Line by line, give the data again exactly as it appears, but without pictures.
——————
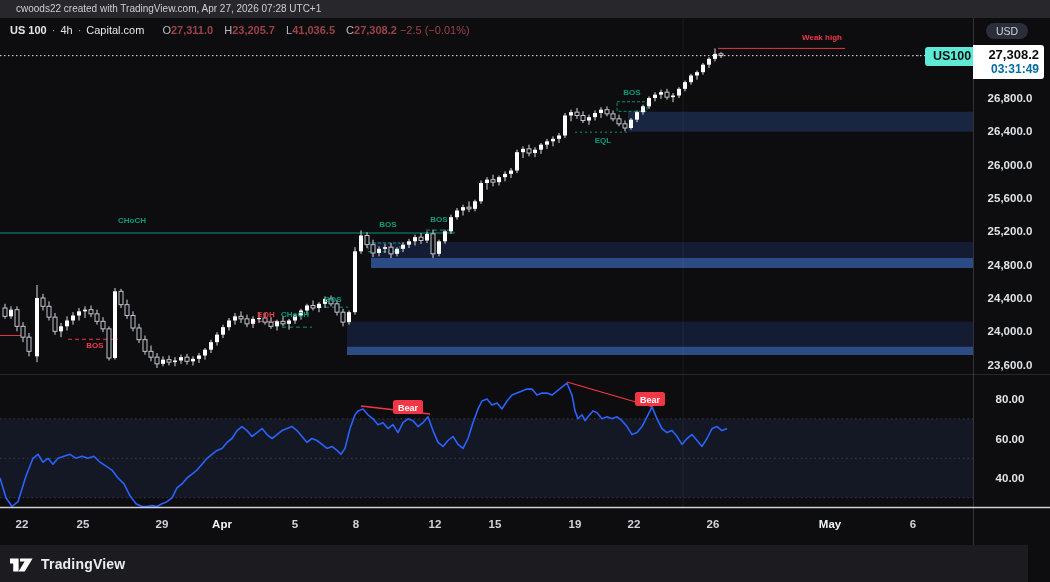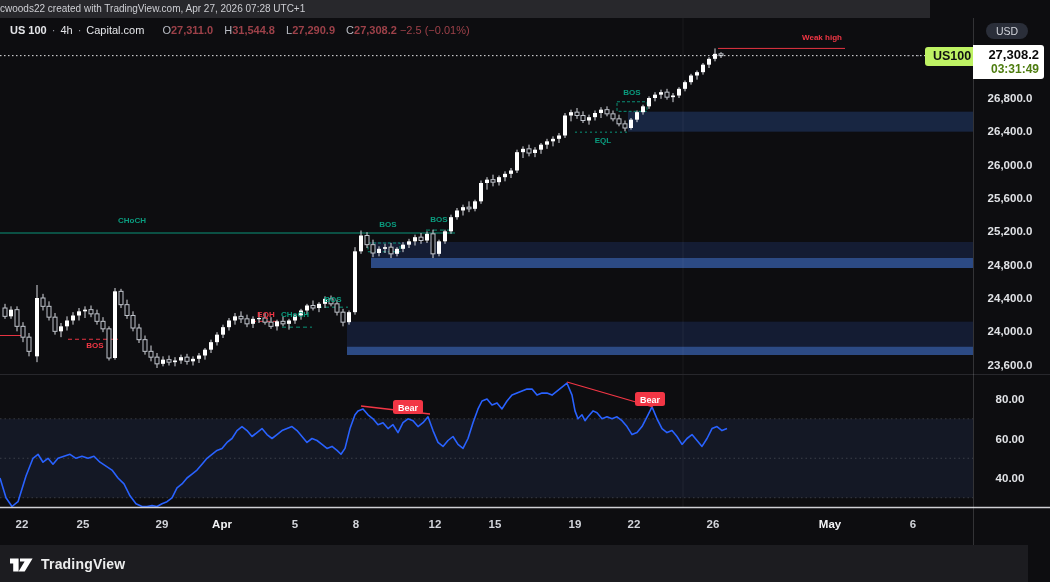"cwoods22 created with TradingView.com," .attr-bar { padding-left: 0 -> 16px; width: 930px -> 1050px }
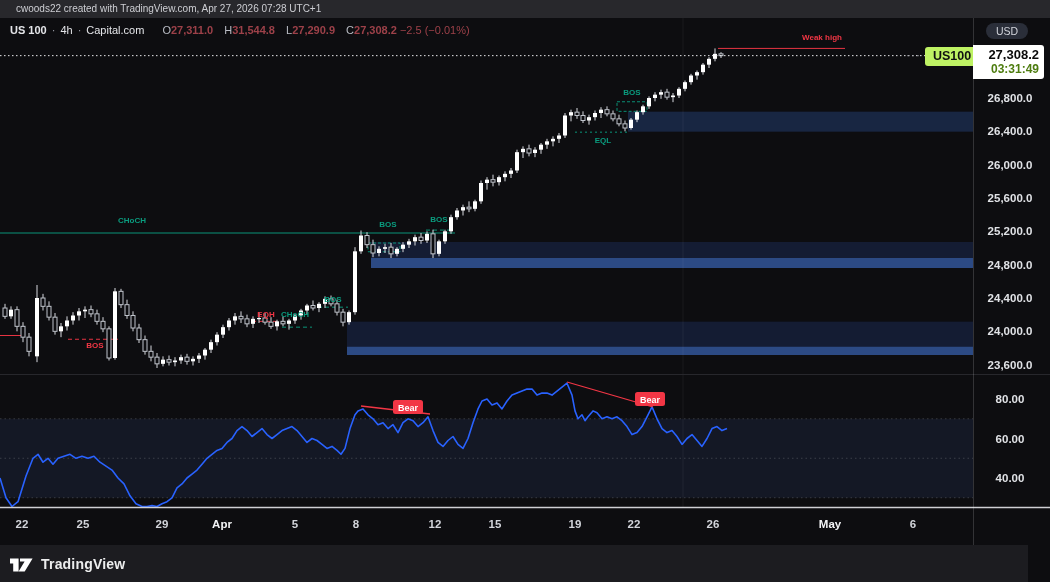"31,544.8" span.val { text: 31,544.8 -> 23,205.7 }
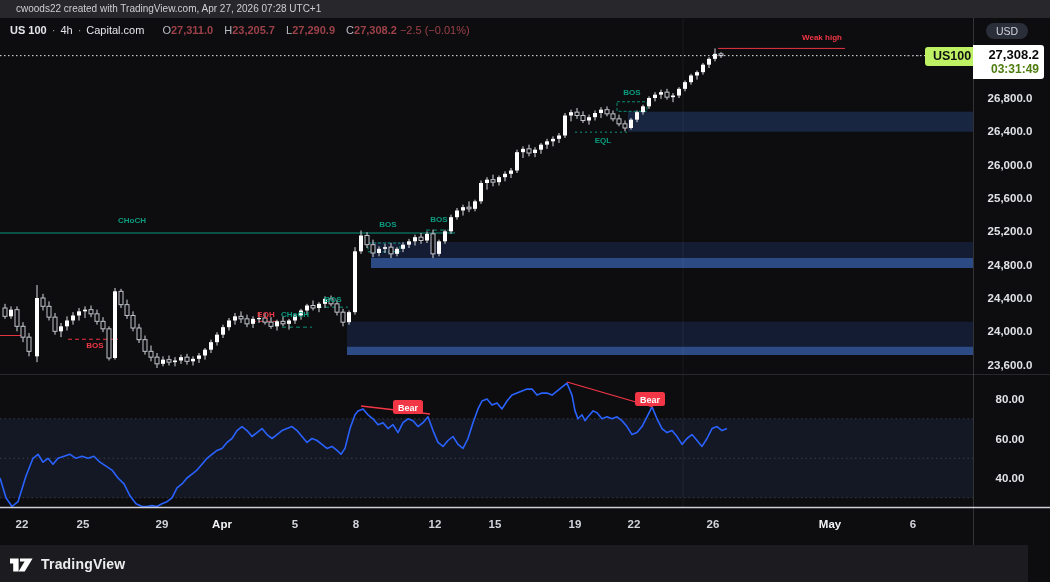"27,290.9" span.val { text: 27,290.9 -> 41,036.5 }
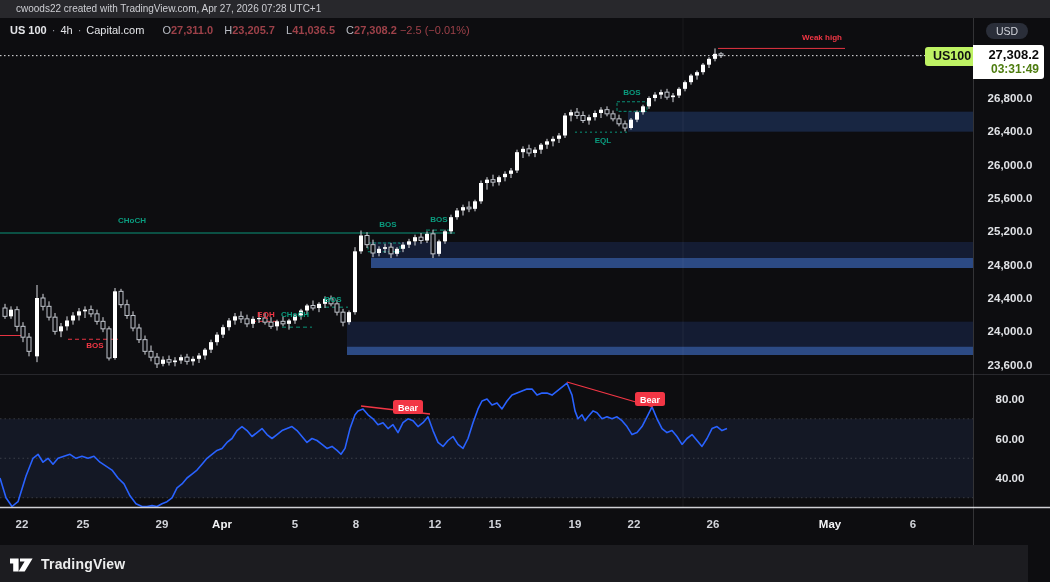"US100" .sym-flag { background: #bef264 -> #5eead4 }
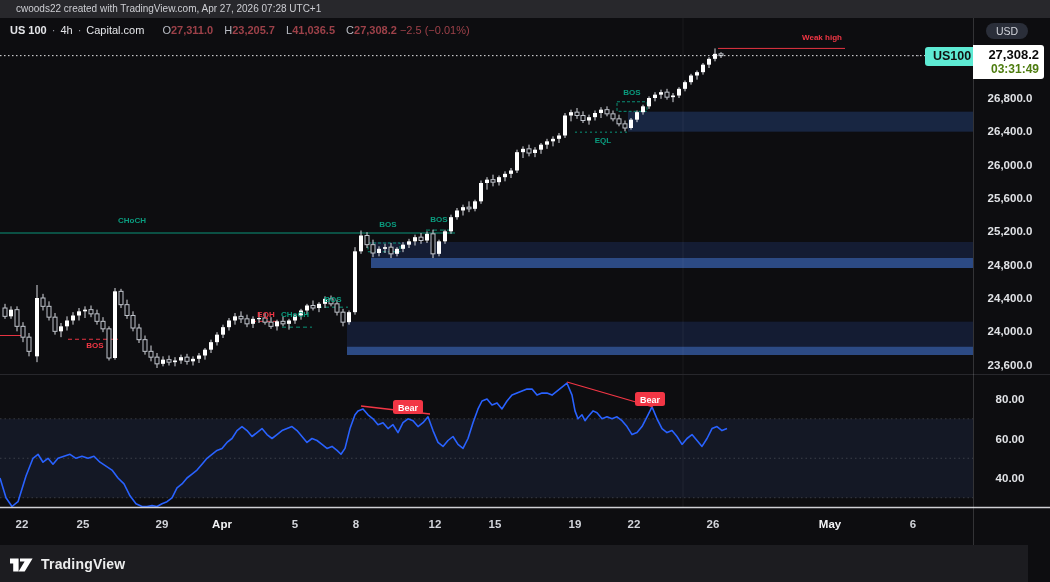"03:31:49" .price-flag .cd { color: #4d7c0f -> #0369a1 }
——————
_REPLY TO THE EXERCISE_:
"cwoods22 created with TradingView.com," .attr-bar { padding-left: 0 -> 16px; width: 930px -> 1050px }
"31,544.8" span.val { text: 31,544.8 -> 23,205.7 }
"27,290.9" span.val { text: 27,290.9 -> 41,036.5 }
"US100" .sym-flag { background: #bef264 -> #5eead4 }
"03:31:49" .price-flag .cd { color: #4d7c0f -> #0369a1 }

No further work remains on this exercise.